**Requirement**. Quote the records that follow in full and exactly; leave out the pictures.

**Task input**.
--------------------

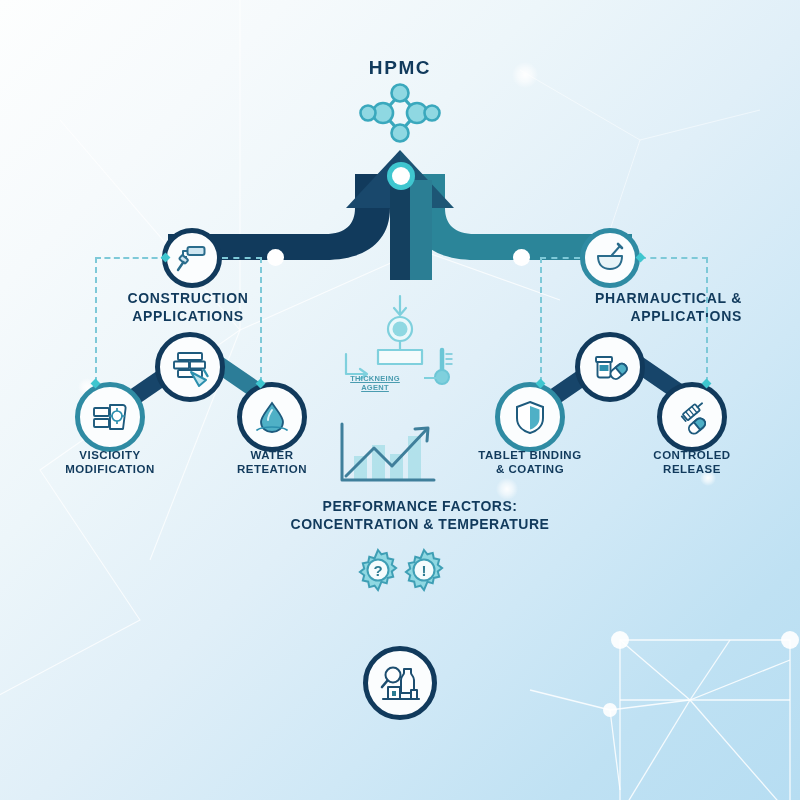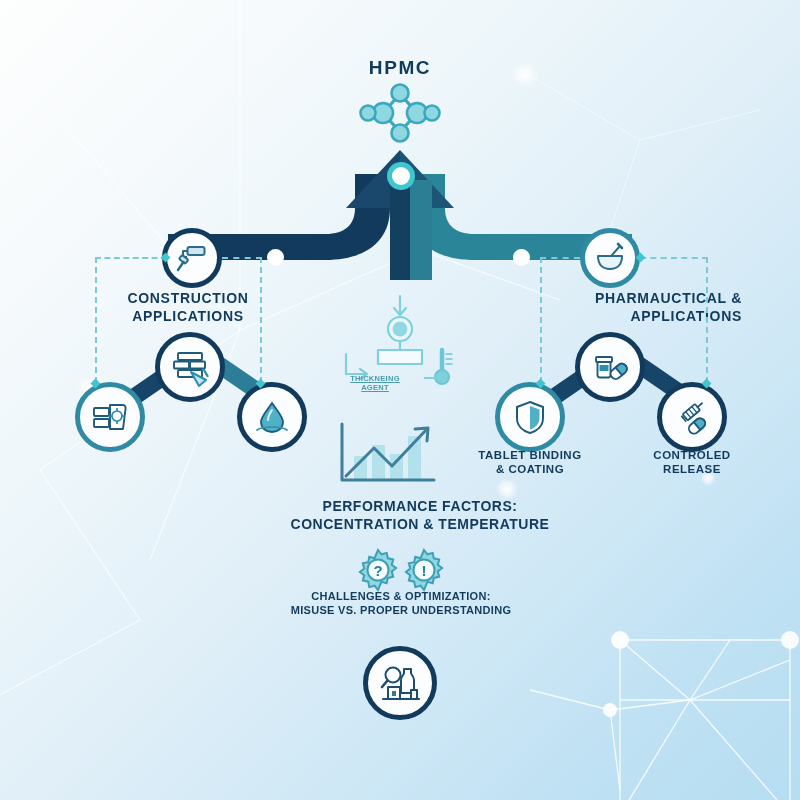--- a/index.html
+++ b/index.html
@@ -213,20 +213,24 @@
   </div>
 
   <div class="node navy" style="left:237px;top:382px;width:70px;height:70px;">
     <svg width="42" height="42" viewBox="0 0 42 42">
       <path d="M21 7 C14 17 10 21 10 26 C10 32 15 36 21 36 C27 36 32 32 32 26 C32 21 28 17 21 7 Z" fill="#4fb0c6" stroke="#1d5a7d" stroke-width="1.8"></path>
       <path d="M17 24 C17 20 19 17 21 14" stroke="#d9f1f7" stroke-width="2" fill="none" stroke-linecap="round"></path>
       <path d="M6 34 C12 30 30 30 36 34" stroke="#2c8fae" stroke-width="1.7" fill="none" stroke-linecap="round"></path>
     </svg>
   </div>
 
+  <div class="label lbl-leaf" style="left:25px;top:448px;">VISCIOITY
+MODIFICATION</div>
+  <div class="label lbl-leaf" style="left:187px;top:448px;">WATER
+RETEATION</div>
 
   <svg style="position:absolute;left:500px;top:330px;" width="240" height="110" viewBox="0 0 240 110">
     <path d="M38 78 L105 32" stroke="#17456a" stroke-width="17" stroke-linecap="round"></path>
     <path d="M135 32 L202 78" stroke="#17456a" stroke-width="17" stroke-linecap="round"></path>
   </svg>
 
   <div class="node navy" style="left:575px;top:332px;width:70px;height:70px;">
     <svg width="42" height="42" viewBox="0 0 42 42">
       <g stroke="#1d5a7d" stroke-width="1.9" fill="#ffffff" stroke-linejoin="round">
         <rect x="7" y="11" width="16" height="5" rx="1"></rect>
@@ -327,22 +331,20 @@
     </g>
     <text x="22" y="28" text-anchor="middle" font-family="Liberation Sans, sans-serif" font-size="15" font-weight="700" fill="#2c7c92">?</text>
   </svg>
   <svg style="position:absolute;left:402px;top:548px;" width="44" height="44" viewBox="0 0 44 44">
     <g fill="#8fd8e2" stroke="#3f9fb5" stroke-width="2">
       <path d="M22 2 l3.4 4.3 5.3-1.4 1.1 5.4 5.4 1.1-1.4 5.3 4.3 3.4-4.3 3.4 1.4 5.3-5.4 1.1-1.1 5.4-5.3-1.4L22 42l-3.4-4.3-5.3 1.4-1.1-5.4-5.4-1.1 1.4-5.3L3.9 24l4.3-3.4-1.4-5.3 5.4-1.1 1.1-5.4 5.3 1.4Z"></path>
       <circle cx="22" cy="22" r="10.5" fill="#f5fcfd"></circle>
     </g>
     <text x="22" y="28" text-anchor="middle" font-family="Liberation Sans, sans-serif" font-size="15" font-weight="700" fill="#2c7c92">!</text>
   </svg>
-  <div class="label lbl-sm" style="left:221px;top:590px;">CHALLENGES &amp; OPTIMIZATION:
-MISUSE VS. PROPER UNDERSTANDING</div>
 
   <div class="node navy" style="left:363px;top:646px;width:74px;height:74px;">
     <svg width="46" height="46" viewBox="0 0 46 46">
       <g stroke="#1d4e70" stroke-width="2" fill="#ffffff" stroke-linejoin="round" stroke-linecap="round">
         <circle cx="16" cy="15" r="7.5"></circle>
         <path d="M10.5 20.5 L5 27" stroke-width="2.6"></path>
         <path d="M27 9 h7 v4 c0 2 3 3 3 7 v13 h-13 V20 c0-4 3-5 3-7 Z"></path>
         <rect x="11" y="27" width="12" height="12"></rect>
         <rect x="34" y="30" width="6" height="9"></rect>
         <path d="M6 39 H42" stroke-width="2.2"></path>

--------------------

**Response to the task**.
--- a/index.html
+++ b/index.html
@@ -213,20 +213,24 @@
   </div>
 
   <div class="node navy" style="left:237px;top:382px;width:70px;height:70px;">
     <svg width="42" height="42" viewBox="0 0 42 42">
       <path d="M21 7 C14 17 10 21 10 26 C10 32 15 36 21 36 C27 36 32 32 32 26 C32 21 28 17 21 7 Z" fill="#4fb0c6" stroke="#1d5a7d" stroke-width="1.8"></path>
       <path d="M17 24 C17 20 19 17 21 14" stroke="#d9f1f7" stroke-width="2" fill="none" stroke-linecap="round"></path>
       <path d="M6 34 C12 30 30 30 36 34" stroke="#2c8fae" stroke-width="1.7" fill="none" stroke-linecap="round"></path>
     </svg>
   </div>
 
+  <div class="label lbl-leaf" style="left:25px;top:448px;">VISCIOITY
+MODIFICATION</div>
+  <div class="label lbl-leaf" style="left:187px;top:448px;">WATER
+RETEATION</div>
 
   <svg style="position:absolute;left:500px;top:330px;" width="240" height="110" viewBox="0 0 240 110">
     <path d="M38 78 L105 32" stroke="#17456a" stroke-width="17" stroke-linecap="round"></path>
     <path d="M135 32 L202 78" stroke="#17456a" stroke-width="17" stroke-linecap="round"></path>
   </svg>
 
   <div class="node navy" style="left:575px;top:332px;width:70px;height:70px;">
     <svg width="42" height="42" viewBox="0 0 42 42">
       <g stroke="#1d5a7d" stroke-width="1.9" fill="#ffffff" stroke-linejoin="round">
         <rect x="7" y="11" width="16" height="5" rx="1"></rect>
@@ -327,22 +331,20 @@
     </g>
     <text x="22" y="28" text-anchor="middle" font-family="Liberation Sans, sans-serif" font-size="15" font-weight="700" fill="#2c7c92">?</text>
   </svg>
   <svg style="position:absolute;left:402px;top:548px;" width="44" height="44" viewBox="0 0 44 44">
     <g fill="#8fd8e2" stroke="#3f9fb5" stroke-width="2">
       <path d="M22 2 l3.4 4.3 5.3-1.4 1.1 5.4 5.4 1.1-1.4 5.3 4.3 3.4-4.3 3.4 1.4 5.3-5.4 1.1-1.1 5.4-5.3-1.4L22 42l-3.4-4.3-5.3 1.4-1.1-5.4-5.4-1.1 1.4-5.3L3.9 24l4.3-3.4-1.4-5.3 5.4-1.1 1.1-5.4 5.3 1.4Z"></path>
       <circle cx="22" cy="22" r="10.5" fill="#f5fcfd"></circle>
     </g>
     <text x="22" y="28" text-anchor="middle" font-family="Liberation Sans, sans-serif" font-size="15" font-weight="700" fill="#2c7c92">!</text>
   </svg>
-  <div class="label lbl-sm" style="left:221px;top:590px;">CHALLENGES &amp; OPTIMIZATION:
-MISUSE VS. PROPER UNDERSTANDING</div>
 
   <div class="node navy" style="left:363px;top:646px;width:74px;height:74px;">
     <svg width="46" height="46" viewBox="0 0 46 46">
       <g stroke="#1d4e70" stroke-width="2" fill="#ffffff" stroke-linejoin="round" stroke-linecap="round">
         <circle cx="16" cy="15" r="7.5"></circle>
         <path d="M10.5 20.5 L5 27" stroke-width="2.6"></path>
         <path d="M27 9 h7 v4 c0 2 3 3 3 7 v13 h-13 V20 c0-4 3-5 3-7 Z"></path>
         <rect x="11" y="27" width="12" height="12"></rect>
         <rect x="34" y="30" width="6" height="9"></rect>
         <path d="M6 39 H42" stroke-width="2.2"></path>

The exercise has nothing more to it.